TO DO: Everything in the entries except the pictures should be copied exactly.

EXERCISE INPUT:
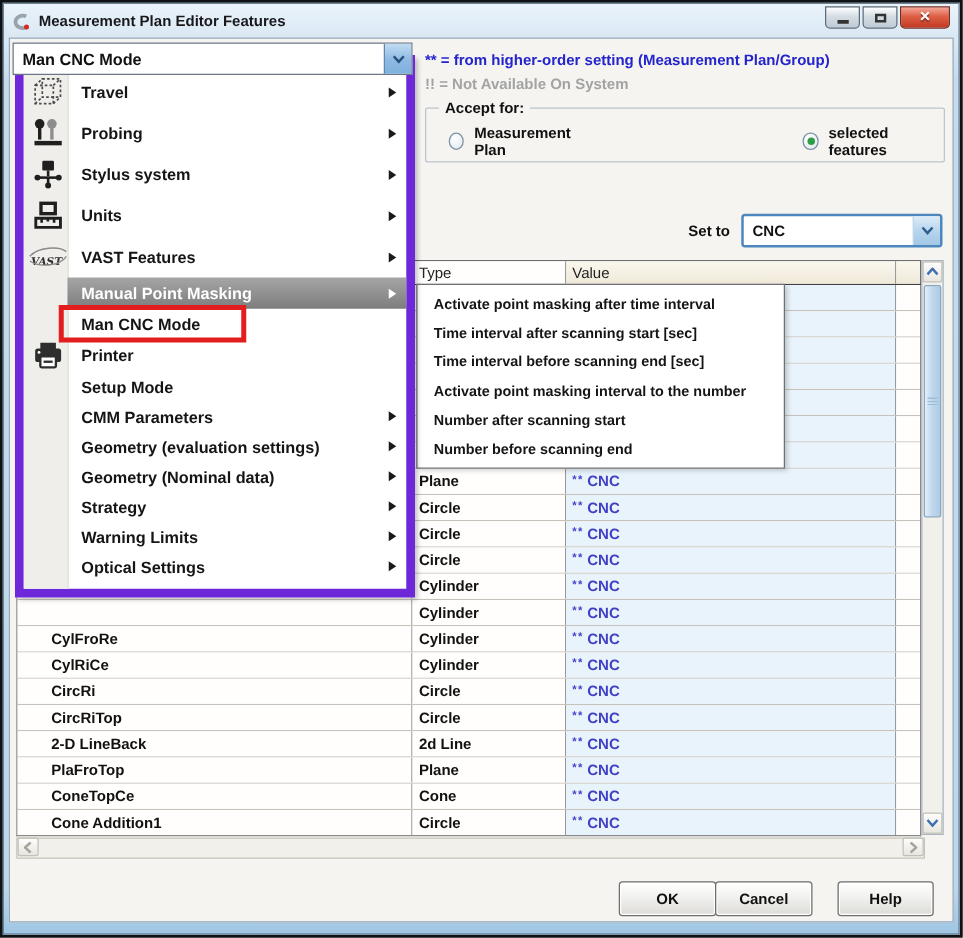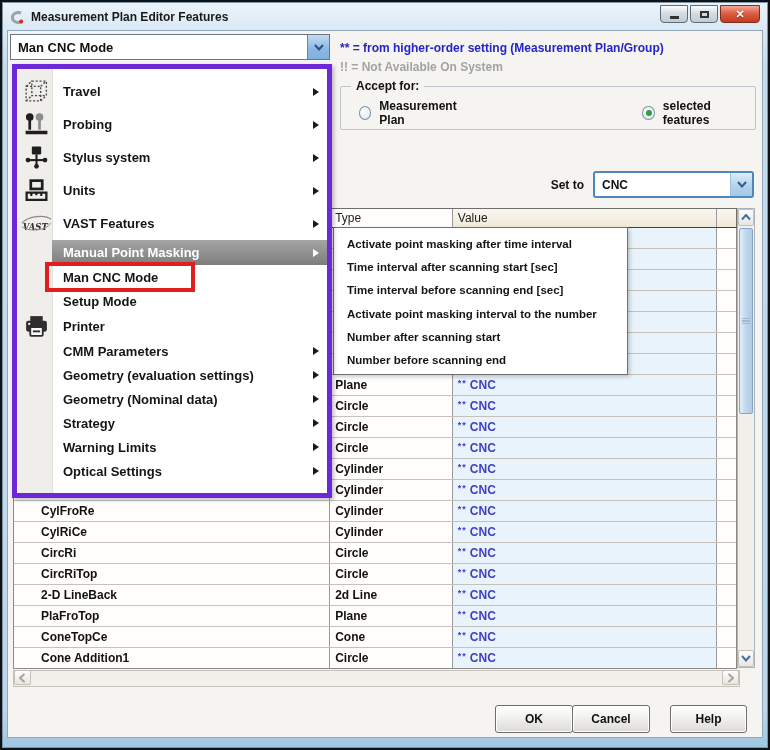--- a/index.html
+++ b/index.html
@@ -70,21 +70,21 @@
   .vthumb .grip { position:absolute; left:2px; right:2px; top:50%; height:6px; margin-top:-3px; background:repeating-linear-gradient(#9dbcd8 0 1px, transparent 1px 2.5px); }
   .hscroll { position:absolute; left:13px; top:670px; width:727px; height:17px; background:#f2f0ea; border:1px solid #c6c3bb; z-index:6; }
   .hscroll .left  { left:0; top:-1px; height:15px; width:17px; }
   .hscroll .right { position:absolute; right:0; top:-1px; height:15px; width:17px; left:auto; }
 
   
   .btn { position:absolute; top:705px; height:28px; width:78px; background:linear-gradient(#ffffff,#f1f1ef 45%,#dcdbd7); border:1px solid #6e6e6e; border-radius:3px; box-shadow:0 0 0 1px #fff inset; font-size:12px; font-weight:bold; color:#111; text-align:center; line-height:26px; z-index:10; }
   .btn-ok { left:495px; } .btn-cancel { left:572px; } .btn-help { left:670px; width:77px; }
 
   
-  .menu { position:absolute; left:12px; top:64px; width:320px; height:434px; background:#fff; border:5px solid #6d28d9; box-shadow:2px 2px 4px rgba(0,0,0,.25); z-index:40; padding-top:6px; }
+  .menu { position:absolute; left:12px; top:44px; width:320px; height:434px; background:#fff; border:7px solid #6d28d9; box-shadow:2px 2px 4px rgba(0,0,0,.25); z-index:40; padding-top:6px; }
   .menu .gutter { position:absolute; left:0; top:0; bottom:0; width:36px; background:#efeeeb; border-right:1px solid #e2e0dc; }
   .menu-item { position:relative; height:24px; display:flex; align-items:center; }
   .menu-item.tall { height:33px; }
   .menu-item.printer { height:26px; }
   .menu-item.highlighted { height:25px; margin-left:35px; background:linear-gradient(#a5a5a5,#7d7d7d); }
   .menu-item.highlighted .mi-label { color:#fff; }
   .mi-icon { position:absolute; left:3px; width:32px; display:flex; justify-content:center;align-items:center; }
   .mi-label { margin-left:46px; font-size:13px; font-weight:bold; color:#151515; white-space:nowrap; }
   .menu-item.highlighted .mi-label { margin-left:11px; }
   .mi-arrow { position:absolute; right:8px; width:0; height:0; border-left:6px solid #1a1a1a; border-top:4.5px solid transparent; border-bottom:4.5px solid transparent; }
@@ -394,34 +394,34 @@
           <span class="mi-arrow"></span>
         </div>
         <div class="menu-item highlighted">
           <span class="mi-label">Manual Point Masking</span>
           <span class="mi-arrow"></span>
         </div>
         <div class="menu-item">
           <span class="mi-label">Man CNC Mode</span>
           <div class="red-box"></div>
         </div>
-        <div class="menu-item">
-          <span class="mi-label">Setup Mode</span>
-        </div>
         <div class="menu-item printer">
           <span class="mi-icon">
             <svg width="27" height="27" viewBox="0 0 26 26">
               <path d="M7 3 h12 v5 h-12 z" fill="#2e2e2e"></path>
               <rect x="3" y="7.5" width="20" height="10.5" rx="2" fill="#2e2e2e"></rect>
               <circle cx="6" cy="10.5" r="1.1" fill="#fff"></circle>
               <rect x="7" y="13.5" width="12" height="8.5" rx="1" fill="#fff" stroke="#2e2e2e" stroke-width="1.8"></rect>
               <rect x="9.5" y="16.8" width="7" height="1.8" fill="#2e2e2e"></rect>
             </svg>
           </span>
           <span class="mi-label">Printer</span>
+        </div>
+        <div class="menu-item">
+          <span class="mi-label">Setup Mode</span>
         </div>
         <div class="menu-item">
           <span class="mi-label">CMM Parameters</span>
           <span class="mi-arrow"></span>
         </div>
         <div class="menu-item">
           <span class="mi-label">Geometry (evaluation settings)</span>
           <span class="mi-arrow"></span>
         </div>
         <div class="menu-item">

SOLUTION:
--- a/index.html
+++ b/index.html
@@ -70,21 +70,21 @@
   .vthumb .grip { position:absolute; left:2px; right:2px; top:50%; height:6px; margin-top:-3px; background:repeating-linear-gradient(#9dbcd8 0 1px, transparent 1px 2.5px); }
   .hscroll { position:absolute; left:13px; top:670px; width:727px; height:17px; background:#f2f0ea; border:1px solid #c6c3bb; z-index:6; }
   .hscroll .left  { left:0; top:-1px; height:15px; width:17px; }
   .hscroll .right { position:absolute; right:0; top:-1px; height:15px; width:17px; left:auto; }
 
   
   .btn { position:absolute; top:705px; height:28px; width:78px; background:linear-gradient(#ffffff,#f1f1ef 45%,#dcdbd7); border:1px solid #6e6e6e; border-radius:3px; box-shadow:0 0 0 1px #fff inset; font-size:12px; font-weight:bold; color:#111; text-align:center; line-height:26px; z-index:10; }
   .btn-ok { left:495px; } .btn-cancel { left:572px; } .btn-help { left:670px; width:77px; }
 
   
-  .menu { position:absolute; left:12px; top:64px; width:320px; height:434px; background:#fff; border:5px solid #6d28d9; box-shadow:2px 2px 4px rgba(0,0,0,.25); z-index:40; padding-top:6px; }
+  .menu { position:absolute; left:12px; top:44px; width:320px; height:434px; background:#fff; border:7px solid #6d28d9; box-shadow:2px 2px 4px rgba(0,0,0,.25); z-index:40; padding-top:6px; }
   .menu .gutter { position:absolute; left:0; top:0; bottom:0; width:36px; background:#efeeeb; border-right:1px solid #e2e0dc; }
   .menu-item { position:relative; height:24px; display:flex; align-items:center; }
   .menu-item.tall { height:33px; }
   .menu-item.printer { height:26px; }
   .menu-item.highlighted { height:25px; margin-left:35px; background:linear-gradient(#a5a5a5,#7d7d7d); }
   .menu-item.highlighted .mi-label { color:#fff; }
   .mi-icon { position:absolute; left:3px; width:32px; display:flex; justify-content:center;align-items:center; }
   .mi-label { margin-left:46px; font-size:13px; font-weight:bold; color:#151515; white-space:nowrap; }
   .menu-item.highlighted .mi-label { margin-left:11px; }
   .mi-arrow { position:absolute; right:8px; width:0; height:0; border-left:6px solid #1a1a1a; border-top:4.5px solid transparent; border-bottom:4.5px solid transparent; }
@@ -394,34 +394,34 @@
           <span class="mi-arrow"></span>
         </div>
         <div class="menu-item highlighted">
           <span class="mi-label">Manual Point Masking</span>
           <span class="mi-arrow"></span>
         </div>
         <div class="menu-item">
           <span class="mi-label">Man CNC Mode</span>
           <div class="red-box"></div>
         </div>
-        <div class="menu-item">
-          <span class="mi-label">Setup Mode</span>
-        </div>
         <div class="menu-item printer">
           <span class="mi-icon">
             <svg width="27" height="27" viewBox="0 0 26 26">
               <path d="M7 3 h12 v5 h-12 z" fill="#2e2e2e"></path>
               <rect x="3" y="7.5" width="20" height="10.5" rx="2" fill="#2e2e2e"></rect>
               <circle cx="6" cy="10.5" r="1.1" fill="#fff"></circle>
               <rect x="7" y="13.5" width="12" height="8.5" rx="1" fill="#fff" stroke="#2e2e2e" stroke-width="1.8"></rect>
               <rect x="9.5" y="16.8" width="7" height="1.8" fill="#2e2e2e"></rect>
             </svg>
           </span>
           <span class="mi-label">Printer</span>
+        </div>
+        <div class="menu-item">
+          <span class="mi-label">Setup Mode</span>
         </div>
         <div class="menu-item">
           <span class="mi-label">CMM Parameters</span>
           <span class="mi-arrow"></span>
         </div>
         <div class="menu-item">
           <span class="mi-label">Geometry (evaluation settings)</span>
           <span class="mi-arrow"></span>
         </div>
         <div class="menu-item">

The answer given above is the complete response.